WUE of L. nobilis may be enhanced by partial closure of stomata, so that Ci is just sufficient for saturation of Pn, while the rate of water loss can be concomitantly lowered; this is in agreement with earlier results (Rhizopoulou and Mitrakos, 1990), further suggesting that this species might compete successfully on drier sites (Salleo et al., 2009).
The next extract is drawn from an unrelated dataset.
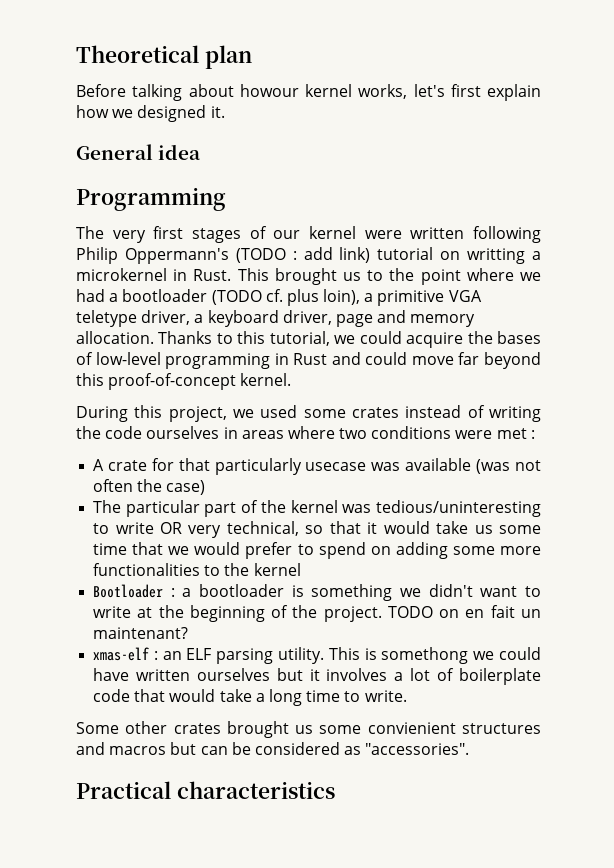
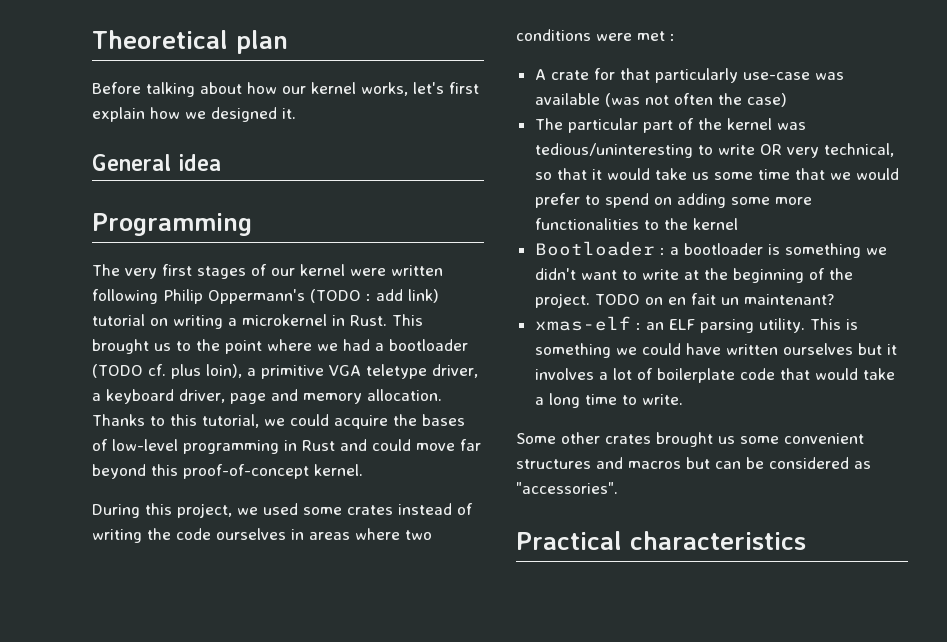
[239,84,299,97] howour -> [247,82,306,94] how our
[467,248,526,264] writting -> [173,315,223,329] writing
[305,462,367,471] usecase -> [742,72,810,80] use-case
[381,647,469,664] somethong -> [534,343,611,358] something
[367,722,456,734] convienient -> [784,433,864,444] convenient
Stomatal closure at low Yw, with a consequent decrease in Pn could put plants at a selective advantage on drier sites. WUE of N. oleander was lower than that of L. nobilis in July. During the dry period maximal gs was obtained in N. oleander concomitantly with declining WUE; this may be related to the control of stomatal response rather in the sense of maximising carbon assimilation in the prevail­ing circumstances, than in the sense of conserving water. Leaves of N. oleander were capable of elevated Pn by in­creasing gs, which leads to higher rates of transpirational water loss.
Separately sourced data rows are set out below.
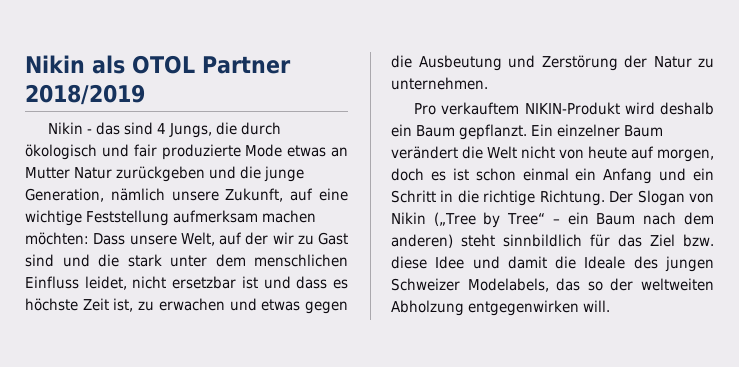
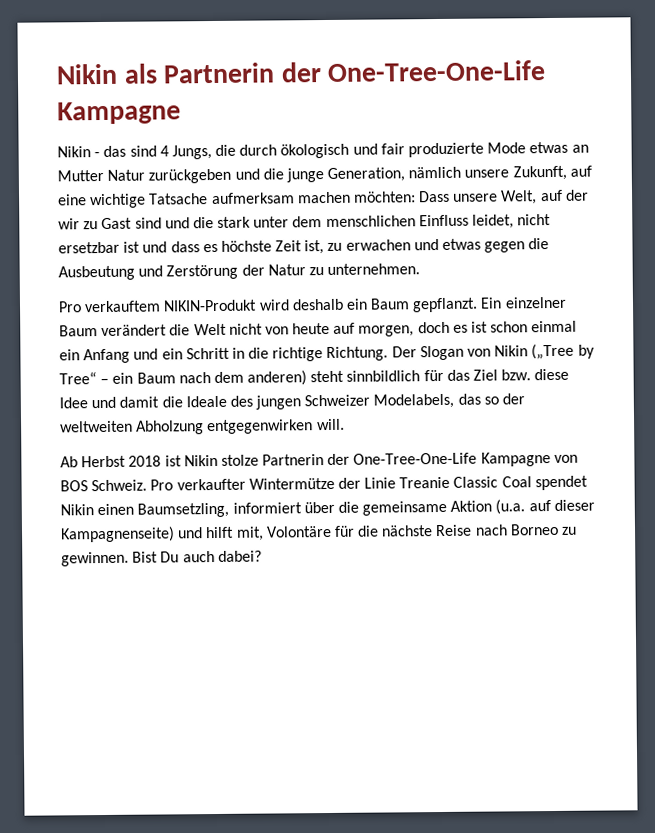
[132,55,291,74] [25,84,145,105] OTOL Partner 2018/2019 -> [163,60,547,84] [57,101,181,125] Partnerin der One-Tree-One-Life Kampagne
[86,210,169,226] Feststellung -> [149,193,209,205] Tatsache
(610, 306) none -> [60,452,578,468] [60,475,588,492] [60,499,595,518] [60,523,578,543] [61,550,262,567] // Ab Herbst 2018 ist Nikin stolze Partnerin der One-Tree-One-Life Kampagne von BOS Schweiz. Pro verkaufter Wintermütze der Linie Treanie Classic Coal spendet Nikin einen Baumsetzling, informiert über die gemeinsame Aktion (u.a. auf dieser Kampagnenseite) und hilft mit, Volontäre für die nächste Reise nach Borneo zu gewinnen. Bist Du auch dabei?

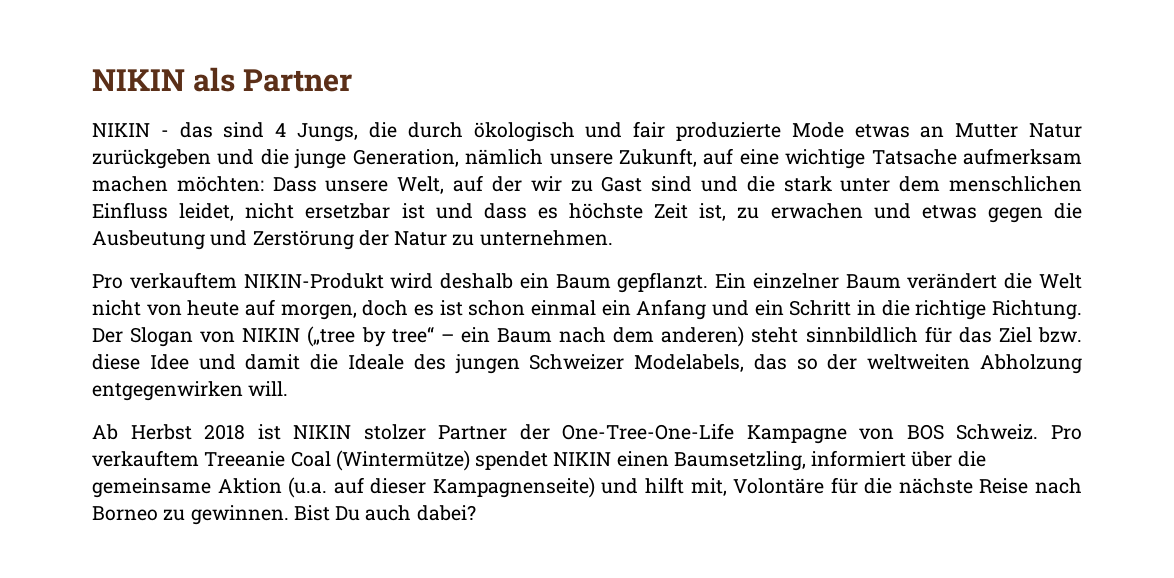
[56,60,547,85] [57,101,181,125] [57,146,91,158] Nikin als Partnerin der One-Tree-One-Life Kampagne // Nikin -> [92,67,353,92] [92,123,150,137] NIKIN als Partner // NIKIN
[494,343,595,360] [59,372,97,385] Nikin („Tree by Tree“ -> [242,326,434,347] NIKIN („tree by tree“
[183,454,325,467] Nikin stolze Partnerin -> [293,424,508,440] NIKIN stolzer Partner
[176,475,588,491] [60,504,94,516] verkaufter Wintermütze der Linie Treanie Classic Coal spendet Nikin -> [92,450,612,471] verkauftem Treeanie Coal (Wintermütze) spendet NIKIN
In this work limitations of photosynthetic rates and transpiration imposed by water shortage and gs have been detected in L. nobilis, L. japonicum and P. tobira grown under ambient conditions. In contrast, N. oleander max­imise gas exchanges during the dry season. It has been argued that N. oleander possesses a high potential for pho-tosynthetic acclimation to elevated temperature (Badger et al., 1982) and when supplied with water it remains photo-synthetically active during the dry season. The photosyn-thetic capacity of N. oleander was found to be unrelated to stomatal and mesophyll traits that also did not influence Ci. Hence, photosynthetic rates of N. oleander during the hot and dry season may be attributed to thermal stability of its photosynthetic machinery (Badger et al., 1982; Raison et al., 1982). Further work is required to illustrate traits contributing to the functional adaptation of the long-lived leaves of the four evergreens to the fluctuations of the Mediterranean climate.
Acknowledgements. This project was supported by the Ministry of Environment, Energy and Climatic Change of Greece.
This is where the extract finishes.